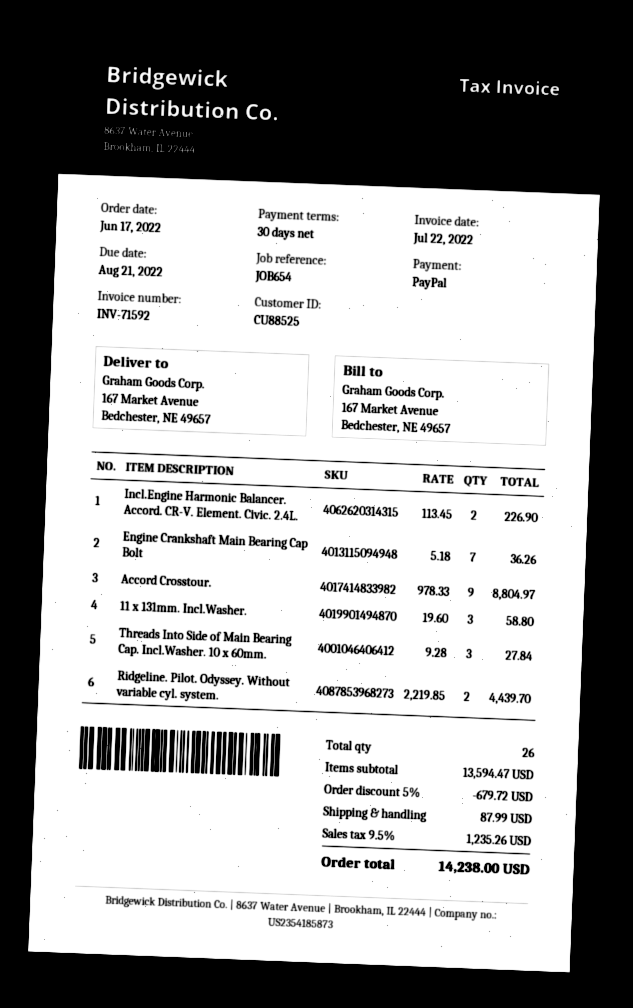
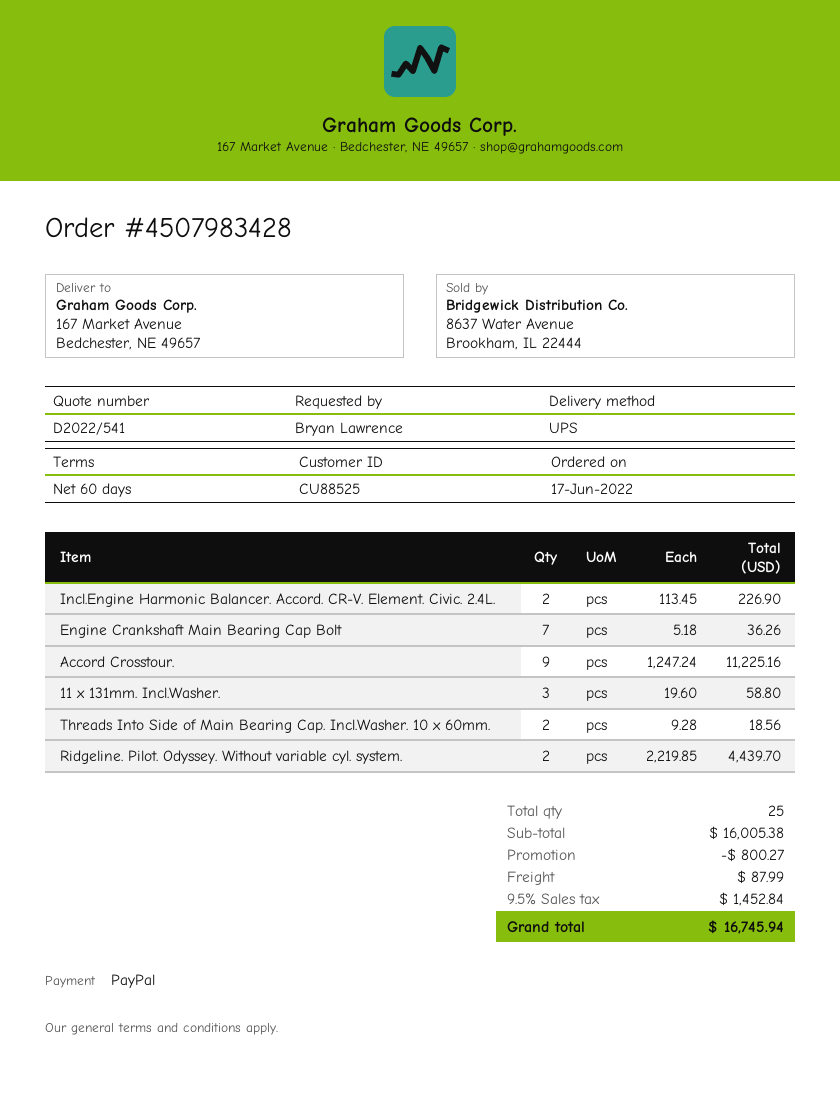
payment terms: 30 days -> 60 days
Accord Crosstour.: 9 x 978.33 = 8804.97 -> 9 x 1247.24 = 11225.16
Threads Into Side of Main Bearing Cap. Incl.Washer. 10 x 60mm.: 3 x 9.28 = 27.84 -> 2 x 9.28 = 18.56
total quantity: 26 -> 25
subtotal: 13594.47 -> 16005.38
discount: 679.72 -> 800.27
tax: 9.5% = 1235.26 -> 9.5% = 1452.84
total: 14238.00 -> 16745.94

- - -

**ABOUT THIS EXERCISE:**
Where pictures sit among the data above, omit them, and output the rest exactly.

**TASK ANSWER:**
payment terms: 30 days -> 60 days
Accord Crosstour.: 9 x 978.33 = 8804.97 -> 9 x 1247.24 = 11225.16
Threads Into Side of Main Bearing Cap. Incl.Washer. 10 x 60mm.: 3 x 9.28 = 27.84 -> 2 x 9.28 = 18.56
total quantity: 26 -> 25
subtotal: 13594.47 -> 16005.38
discount: 679.72 -> 800.27
tax: 9.5% = 1235.26 -> 9.5% = 1452.84
total: 14238.00 -> 16745.94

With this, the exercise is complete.